Celiac Disease, Part 1: What Is Going On Here?

By Ruth Werner, LMP, NCTMB
May 29, 2009

Celiac Disease, Part 1: What Is Going On Here?

By Ruth Werner, LMP, NCTMB
May 29, 2009

Dear Readers,

One of the interesting aspects of my job is that I get to keep my ear to the ground to find out what is being discussed as the "disease of the week." Celiac disease, also called celiac sprue, has been garnering a lot of attention recently. It's a surprisingly common digestive disorder that has many confusing signs and symptoms that overlap some of the most common conditions our clients deal with. This is the first of a two-part article on the specific information currently available about celiac disease.

When I asked readers about their experiences with this problem, I got some heartfelt responses I felt could be of general interest. Here are some samples:

From a therapist in Colorado:

I was recently diagnosed (at 40) with gluten sensitivity, an inherited disorder that on average takes 10 to 15 years after symptoms appear for a sufferer to be diagnosed (in this country). It's below the radar of most physicians, and even of many gastroenterologists. I don't understand this. It is so very common, and so easily treatable. No drugs, no surgery required - just don't eat foods that contain the protein gluten. Information needs to get out! Typically, symptoms affect all our systems of elimination - after all, it's an immune disorder. Allergy symptoms, skin disorders, digestive difficulties, joint pain, chronic fatigue and fibromyalgia-type pain symptoms can happen - things we massage therapists see over and over again.

From another in Virginia:

I would love for you to discuss celiac disease or gluten sensitivity disorder. A year ago, my chiropractor/naturopath did a food allergy test on me and discovered that I have a sensitivity to gluten/gliadin. I stopped eating it and my whole life changed. I have to let you know that I am also allergic to dairy and eggs. My medical doctor had never said anything about this, nor was there ever any mention about the possibility that there may be an allergy to anything! By my elimination of the three allergens, my blood pressure dropped and my blood sugar stabilized. I feel 100% better and have energy to spare compared to when I was on drugs for what my doctor called "metabolic syndrome." An added bonus is that I finally was able to lose weight (40 lbs so far). I see many of my clients suffer with my old symptoms. Someday I hope that they, too, will be tested for food allergies, because I believe there are so many people out there who have a wheat allergy and are just not aware of it.

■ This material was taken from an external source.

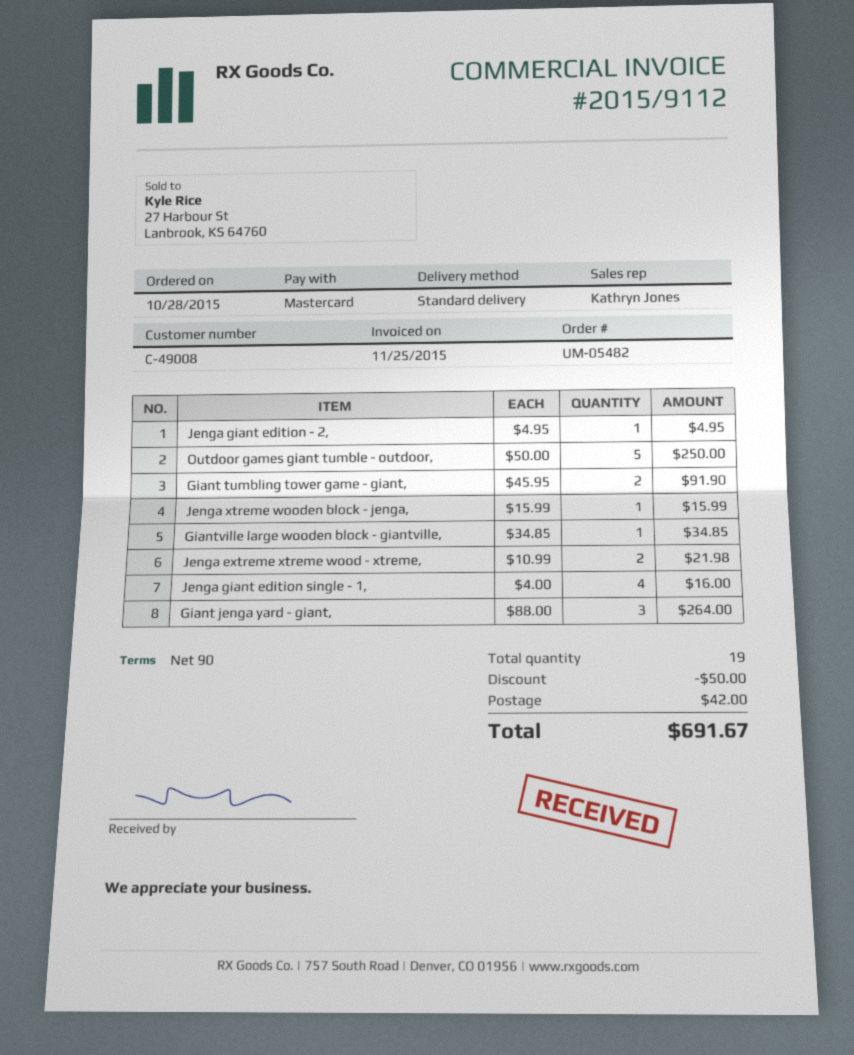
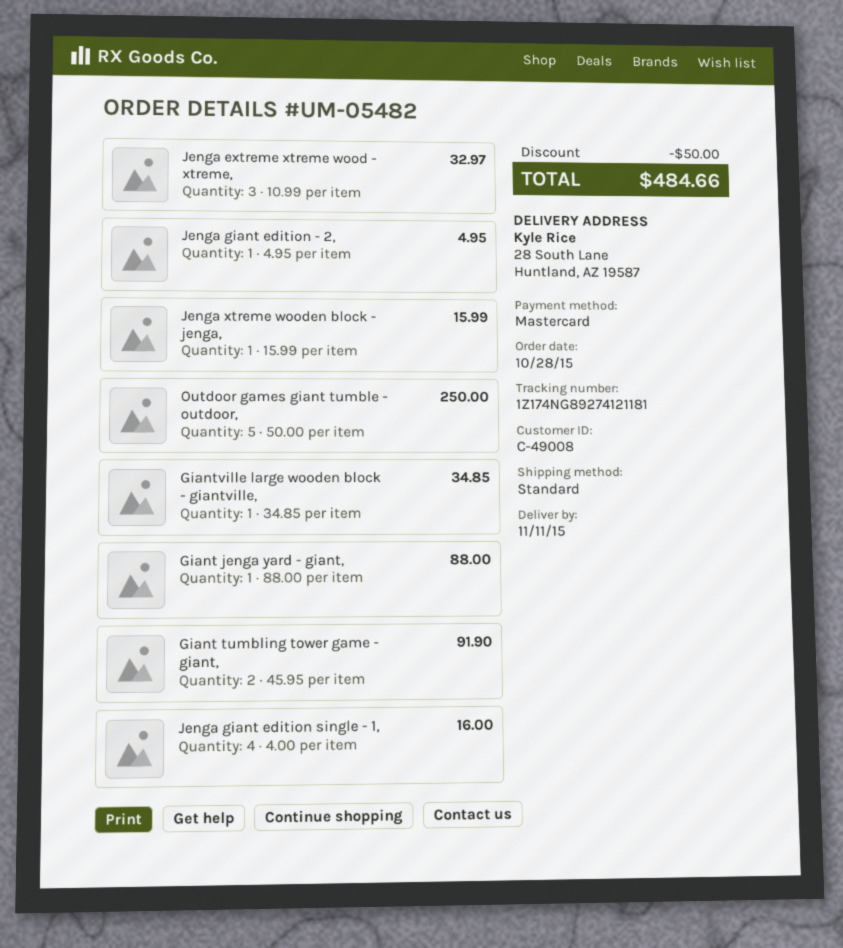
Jenga extreme xtreme wood - xtreme,: 2 x 10.99 = 21.98 -> 3 x 10.99 = 32.97
Giant jenga yard - giant,: 3 x 88.00 = 264.00 -> 1 x 88.00 = 88.00
shipping: 42.00 -> none
total: 691.67 -> 484.66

These therapists have identified one of the most frustrating situations for people who live with long-term, low-grade, "I know I could feel better than this" kinds of conditions. The overlap in symptomatology between celiac sprue, fibromyalgia, chronic fatigue syndrome, hypothyroidism, metabolic syndrome, depression, candida, and half a dozen other common complaints makes wading through the possibilities a daunting task. Furthermore, any combination of these disorders can occur simultaneously. Add a medical community that is only now awakening to the subtleties of many of these disorders, and it's clear why so many people miss out on accurate diagnoses and useful treatment options.

Celiac disease is unique among these disorders, however, because of the way it affects the body, and strategies to reverse the damage are relatively clear-cut. Read on for the details.

What Is Celiac Disease?

Celiac disease, also called sprue or gluten-sensitivity enteropathy, is a condition in which the intestinal villi are damaged as part of an immune system reaction in the presence of gluten. Gluten is a protein present in wheat, rye, barley, spelt, triticale, kamut and other grains. Amaranth, buckwheat and quinoa don't have gluten, but they are often stored in containers where gluten-containing grains have been stored, so many people are sensitive to them as well. Gluten is used as a thickener or binder in prepared foods, makeup, vitamins and other pills. Oats don't have gluten, but they do have gluten-like proteins. Some people with celiac disease are sensitive to oats as well, but this is not true for every patient.

The incidence of celiac disease in the U.S. is a topic of some controversy. While once considered rare and diagnosed only in its most extreme form among infants who failed to thrive, recent studies indicate it might affect about one out of every 133 people. Not everyone has it in an extreme form, and many adults find that symptoms only develop after a traumatic event, such as an injury, childbirth or surgery. A genetic link for celiac disease is clear; it occurs in 5 percent to 10 percent of all first-degree relatives (children, parents, siblings) of diagnosed people.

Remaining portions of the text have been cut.